Kathryn Bigelow beat her ex-husband in the Oscars race

At the 2010 Academy Awards, most critics and Oscars analysts agreed that the two front runners for the best picture prize were Kathryn Bigelow's "The Hurt Locker" and James Cameron's "Avatar." In the end, "The Hurt Locker" emerged triumphant. While Kathryn Bigelow made history as the first woman to win the Academy Award for best director, the overall film also made history as the lowest-grossing film to ever win best picture. the film's status as the lowest-grossing best picture winner is made even more impressive considering that it was going directly up against the single highest-grossing movie of all time.

Beyond being a David and Goliath story in terms of budget and box office numbers, the "Hurt Locker" vs. "Avatar" best picture race also carried with it a personal connection between the directors of the two films. Kathryn Bigelow and James Camera had previously been married and subsequently divorced. Not only did Bigelow become the first woman to win best director, but she beat out her own ex-husband in doing so.

The film almost had a big name cast

Before Kathryn Bigelow went with the smaller budget and indie production route that ultimately left her with complete creative control, "The Hurt Locker" almost had a significantly larger budget and much more star power. Even with the smaller budget that the film was eventually made for, Bigelow still faced pressure to cast bigger names in the lead roles, but she stuck to her guns and exercised her creative control. In the end, it was almost certainly for the best that "The Hurt Locker" was made the way that it was, but the cast almost looked completely different.

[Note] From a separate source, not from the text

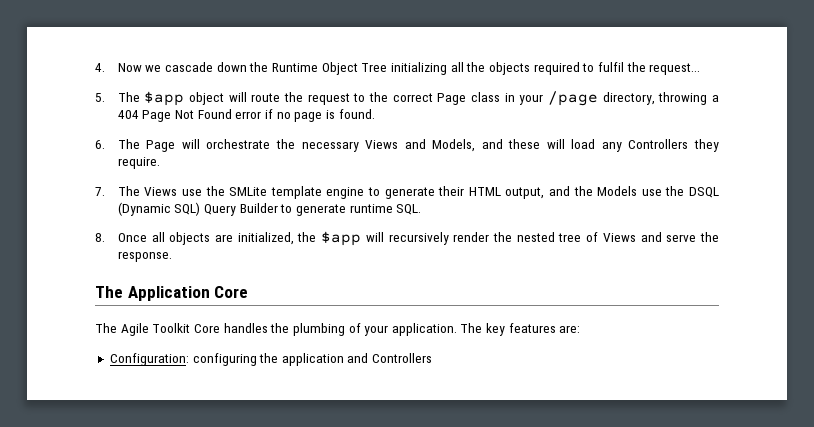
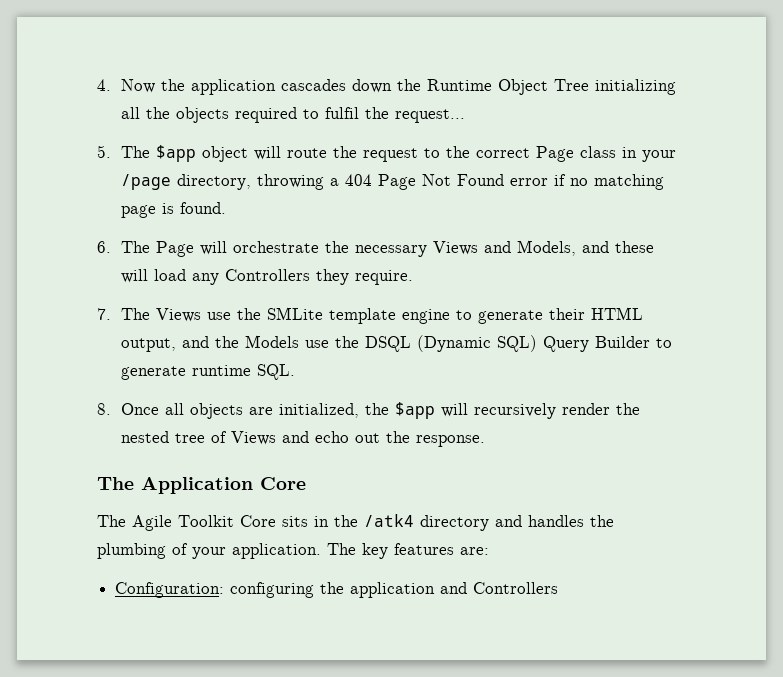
[145,62,214,72] we cascade -> [161,79,347,95] the application cascades
(291, 115) none -> [594,174,665,190] matching
[666,234,697,242] serve -> [315,431,381,443] echo out
(220, 328) none -> [282,514,522,531] sits in the /atk4 directory and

The initial casting plans for the film would have seen the main trio of soldiers played by Jeremy Renner, Anthony Mackie, and Brian Geraghty instead played by the far bigger names of Colin Farrell, Ralph Fiennes, and Willem Dafoe, and the role eventually played by Evangeline Lilly would have originally been played by Charlize Theron. Interestingly, Ralph Fiennes wound up in the film anyway — albeit in a smaller role that is more akin to a cameo. Guy Pearce was another large name on the cast in a small role during the film's opening sequence, and of course, Jeremy Renner and Anthony Mackie would both go on to become huge stars themselves after "The Hurt Locker," due in no small part to their involvement in the Marvel Cinematic Universe.